One of my concerns about Roe being overturned is the 14th amendment not being upheld for women or people who can become pregnant. Roe vs. Wade being overturned will be one of the worst decisions made by the Supreme Court, and it will be a snowball effect for other public health issues. Women return to having unsafe abortions if they cannot have a safe abortion. Not only will women’s health be affected, but infant health will also be affected. If the unsafe abortion is not successful, what would that look like for the child? Future health complications. The mother might opt to discard the infant. Discarding the infant may look like suffocation, starvation, etc., leading to an increase in women’s incarceration rate. The U.S. may believe giving the child up for adoption is the answer; however, how many children are currently in adoption agencies/foster care? Adoption as the only option is creating an environment for poor quality of life for the child.

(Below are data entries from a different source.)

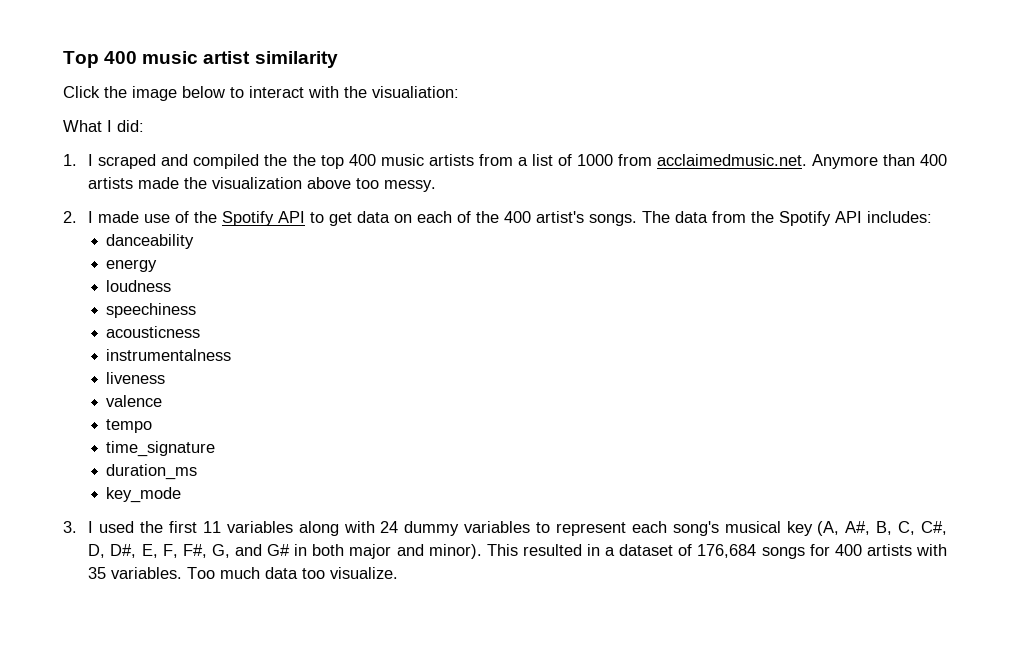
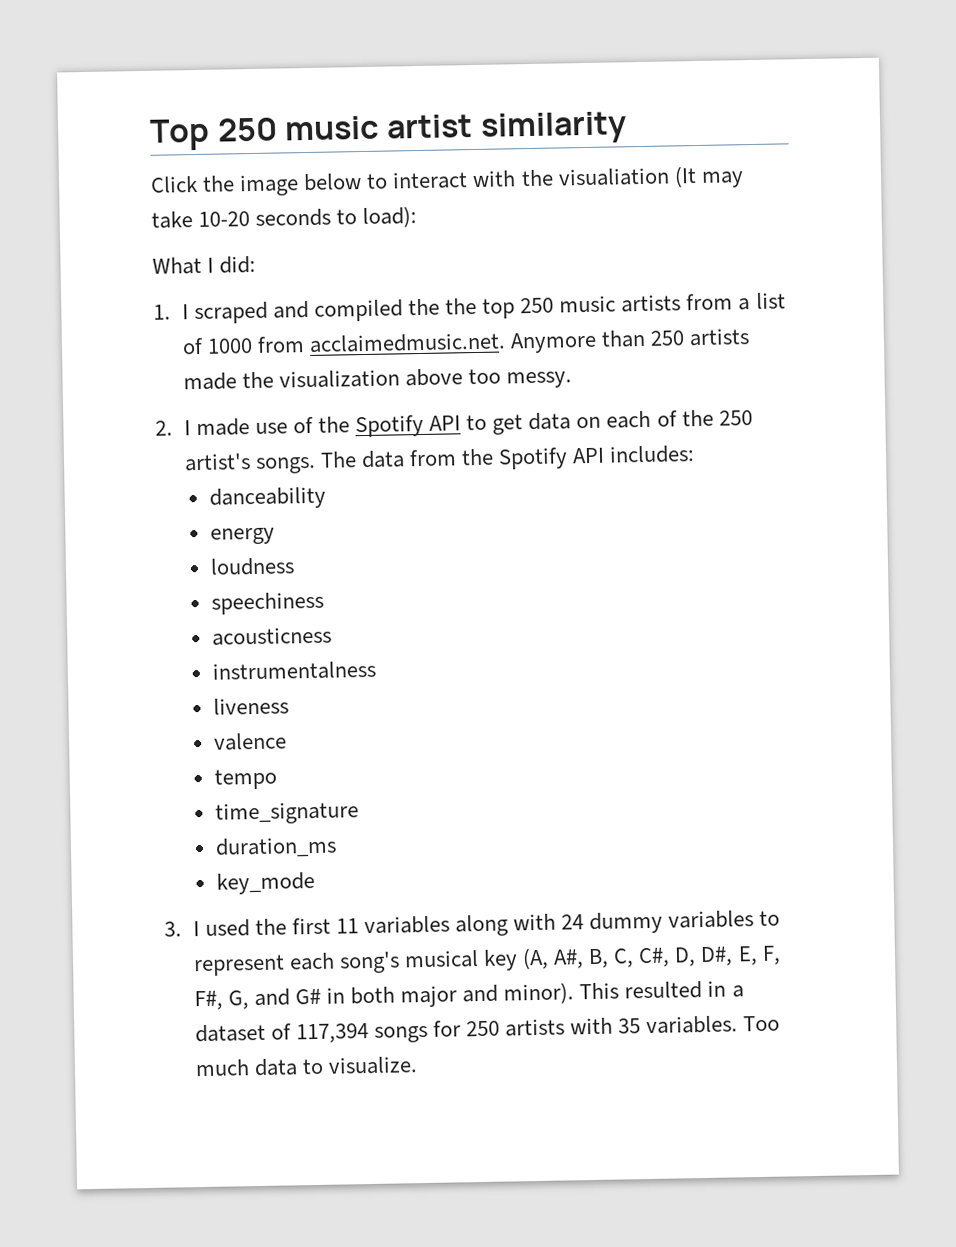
- Top 400 music artist similarity
+ Top 250 music artist similarity
- Click the image below to interact with the visualiation:
+ Click the image below to interact with the visualiation (It may take 10-20 seconds to load):
- 1. I scraped and compiled the the top 400 music artists from a list of 1000 from acclaimedmusic.net. Anymore than 400 artists made the visualization above too messy.
+ 1. I scraped and compiled the the top 250 music artists from a list of 1000 from acclaimedmusic.net. Anymore than 250 artists made the visualization above too messy.
- 2. I made use of the Spotify API to get data on each of the 400 artist's songs.
+ 2. I made use of the Spotify API to get data on each of the 250 artist's songs.
- This resulted in a dataset of 176,684 songs for 400 artists with 35 variables.
+ This resulted in a dataset of 117,394 songs for 250 artists with 35 variables.
- Too much data too visualize.
+ Too much data to visualize.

— Ciarra McFarland, MPH’23
“There are no ‘good’ or ‘bad’ abortions.”
We cannot compromise on the message that reproductive freedom is a necessary component of healthcare. Moralizing necessary healthcare allows people to justify withholding it from those who are not “deserving.” There are no “good” or “bad” abortions. This false dichotomy has given anti-abortion advocates far too much flexibility, culminating in the environment we have today. Any pregnant person who does not want to be pregnant deserves access to an abortion without any barriers – no exceptions.
We have to remember that while some people – mostly white women – are fighting for their right to not have children, so many others are fighting for their right *to* have children. It’s the same fight, and we can’t have one without the other.